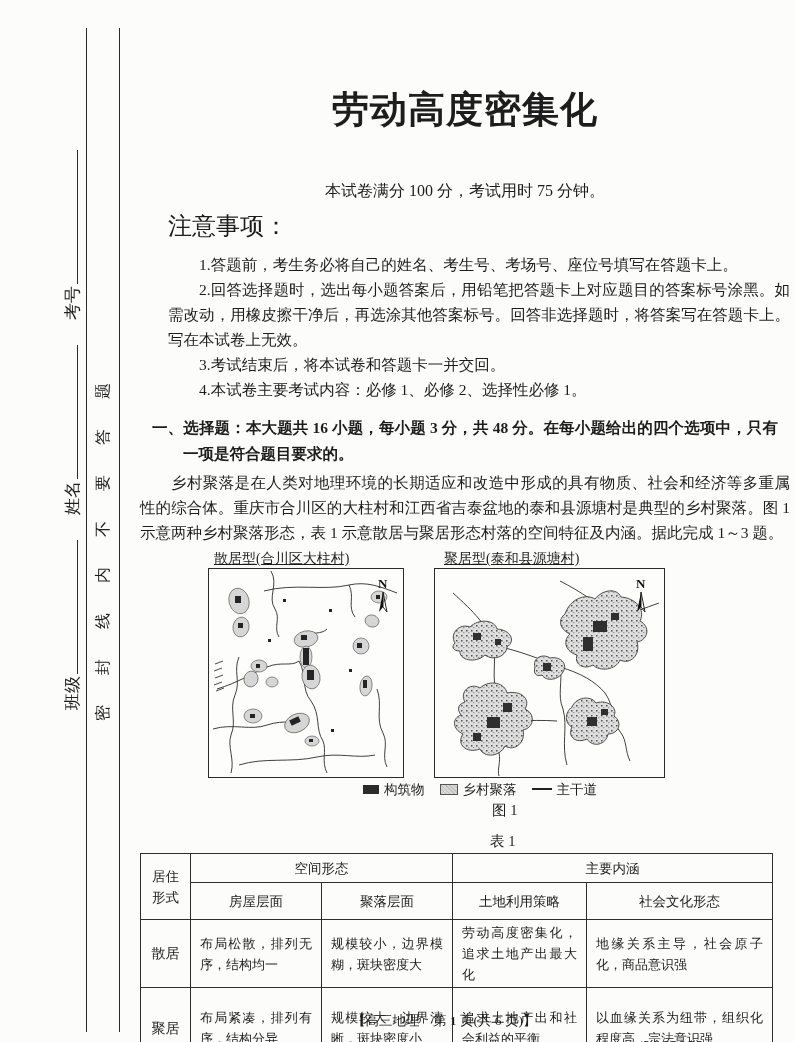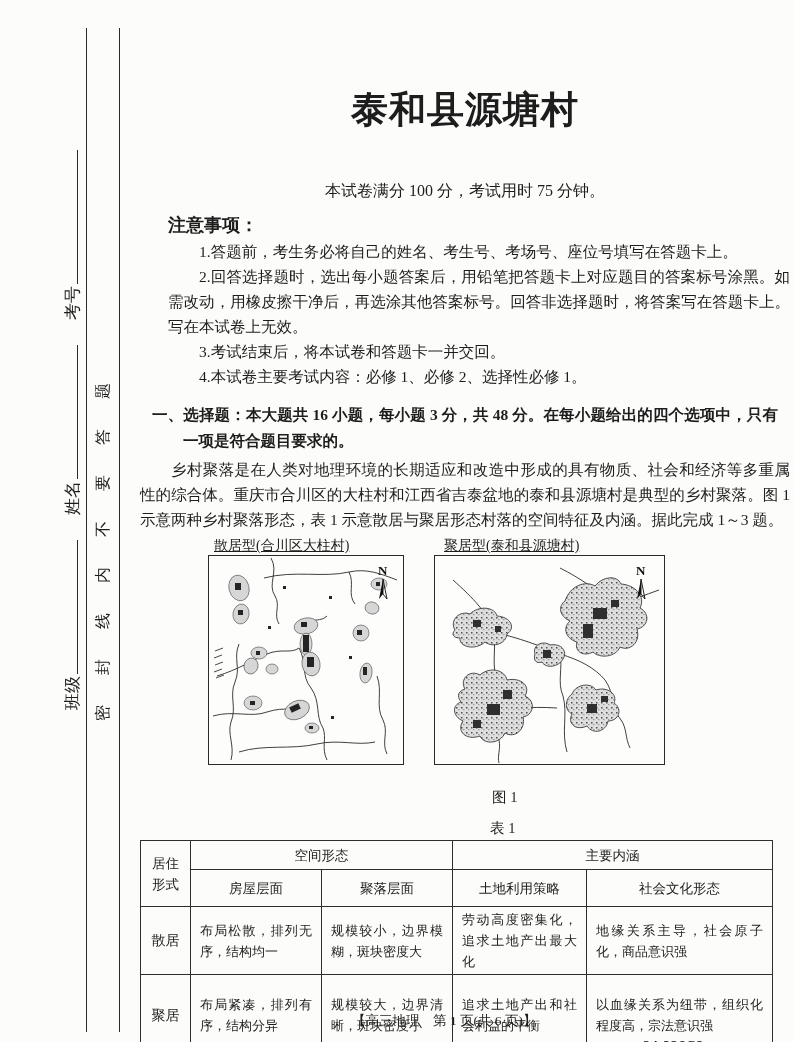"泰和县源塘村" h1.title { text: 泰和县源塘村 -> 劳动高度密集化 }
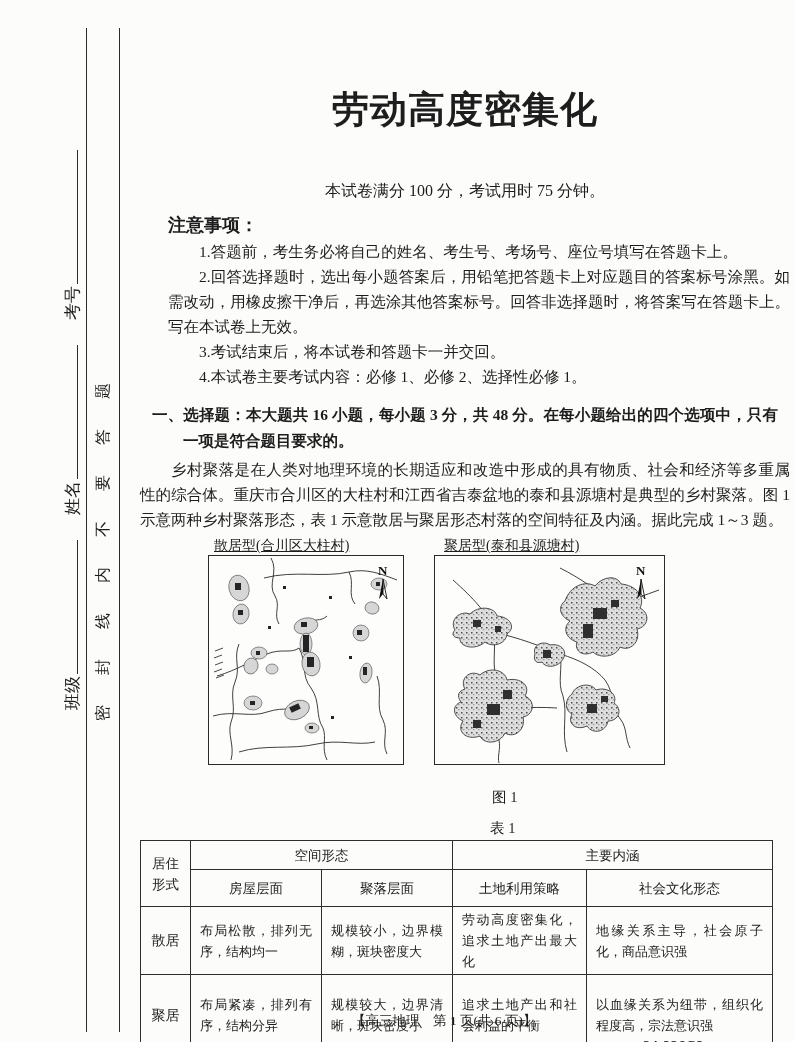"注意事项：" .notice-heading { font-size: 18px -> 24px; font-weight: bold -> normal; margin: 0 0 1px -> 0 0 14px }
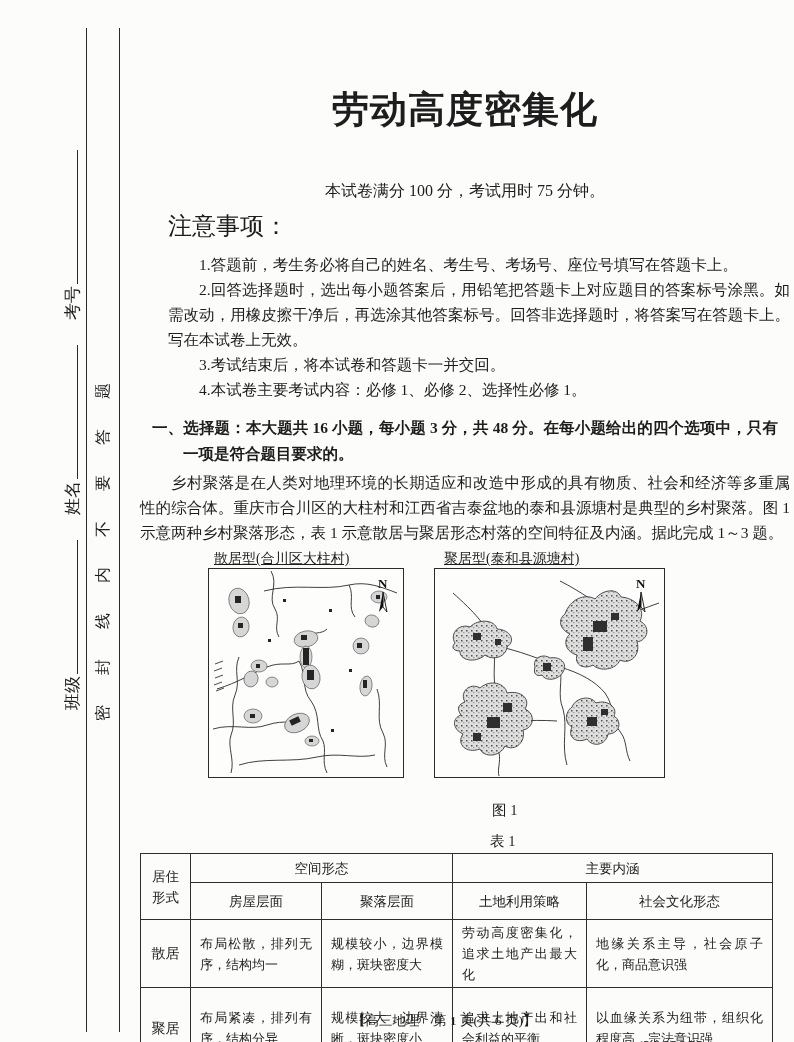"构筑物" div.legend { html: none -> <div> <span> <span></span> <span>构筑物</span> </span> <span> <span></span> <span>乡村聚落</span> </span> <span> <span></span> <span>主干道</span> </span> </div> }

==

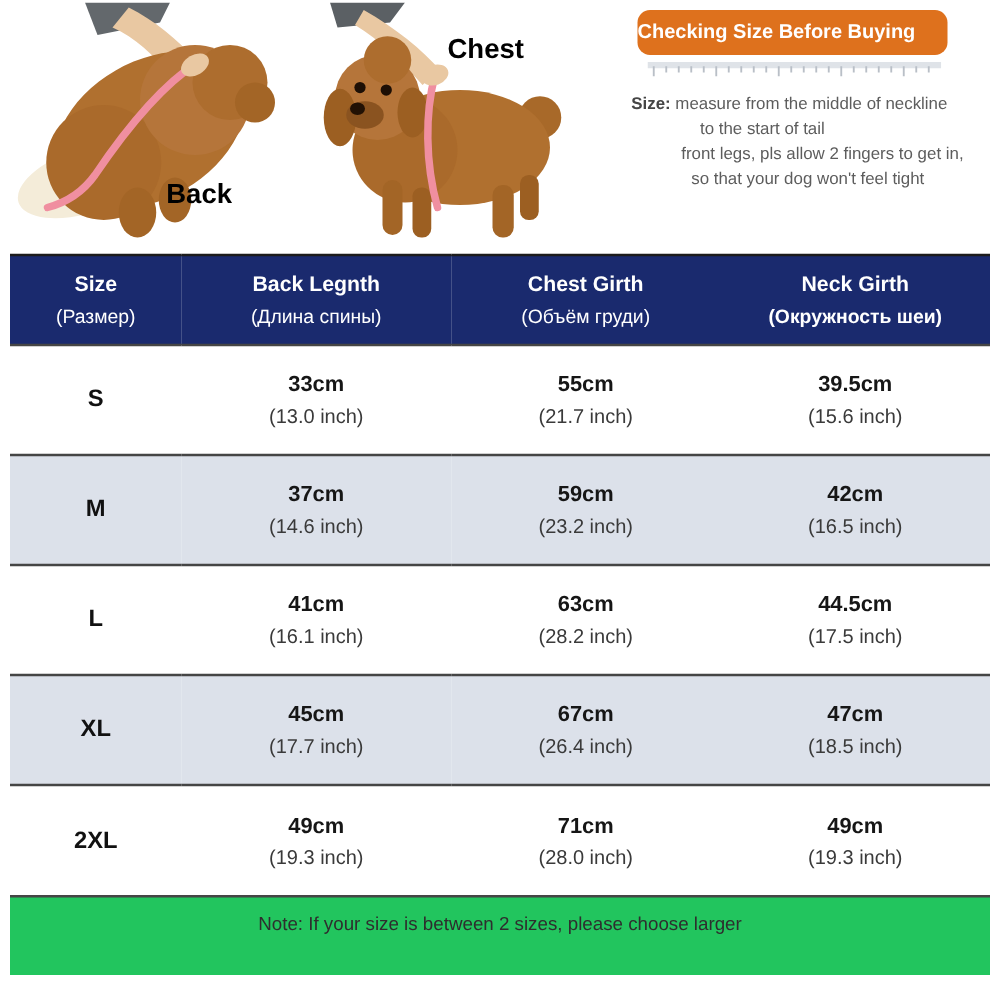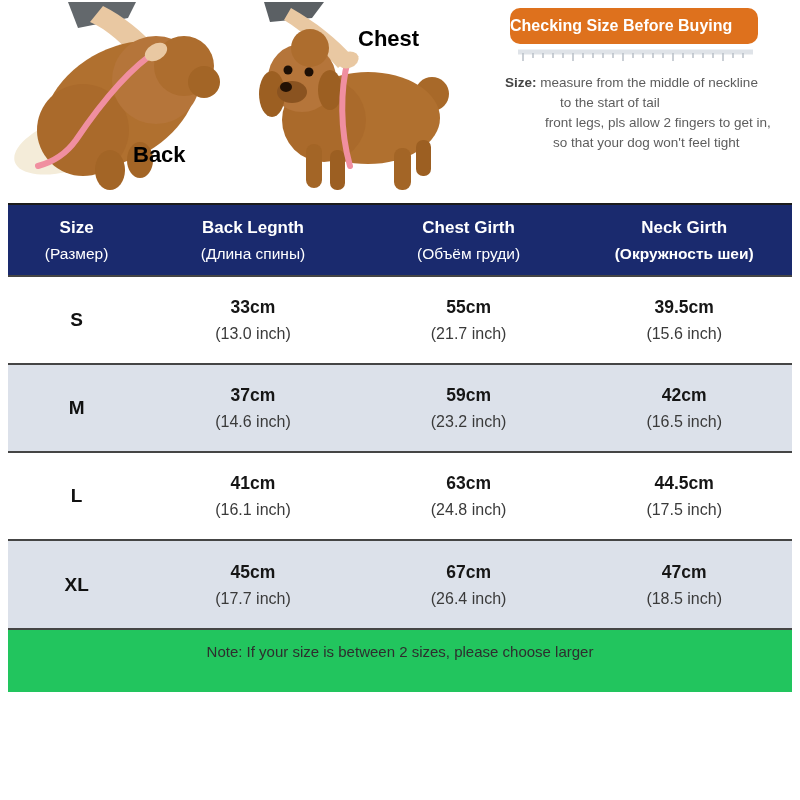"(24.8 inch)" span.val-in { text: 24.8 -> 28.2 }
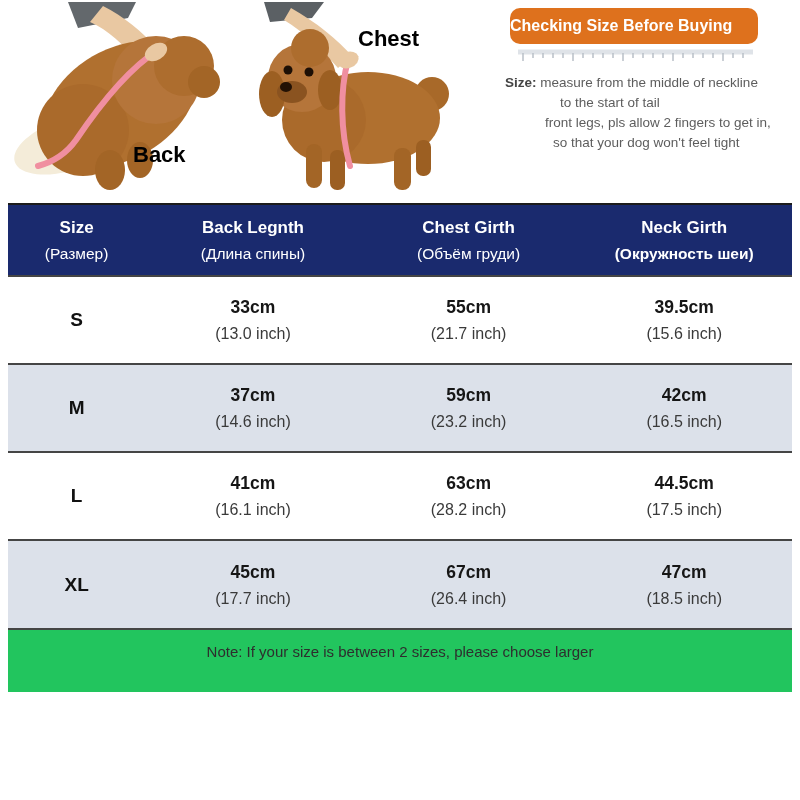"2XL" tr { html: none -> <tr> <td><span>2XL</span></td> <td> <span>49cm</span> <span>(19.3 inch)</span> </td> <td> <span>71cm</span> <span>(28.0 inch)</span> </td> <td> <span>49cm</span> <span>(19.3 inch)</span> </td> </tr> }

Exercise aim:
Copy nothing but the lines above from the one with "text: 泰和县源塘村 ->" to the one with "none -> <div>", inclusive, word for word. Leave every picture out.

Reply to the exercise:
"泰和县源塘村" h1.title { text: 泰和县源塘村 -> 劳动高度密集化 }
"注意事项：" .notice-heading { font-size: 18px -> 24px; font-weight: bold -> normal; margin: 0 0 1px -> 0 0 14px }
"构筑物" div.legend { html: none -> <div> <span> <span></span> <span>构筑物</span> </span> <span> <span></span> <span>乡村聚落</span> </span> <span> <span></span> <span>主干道</span> </span> </div> }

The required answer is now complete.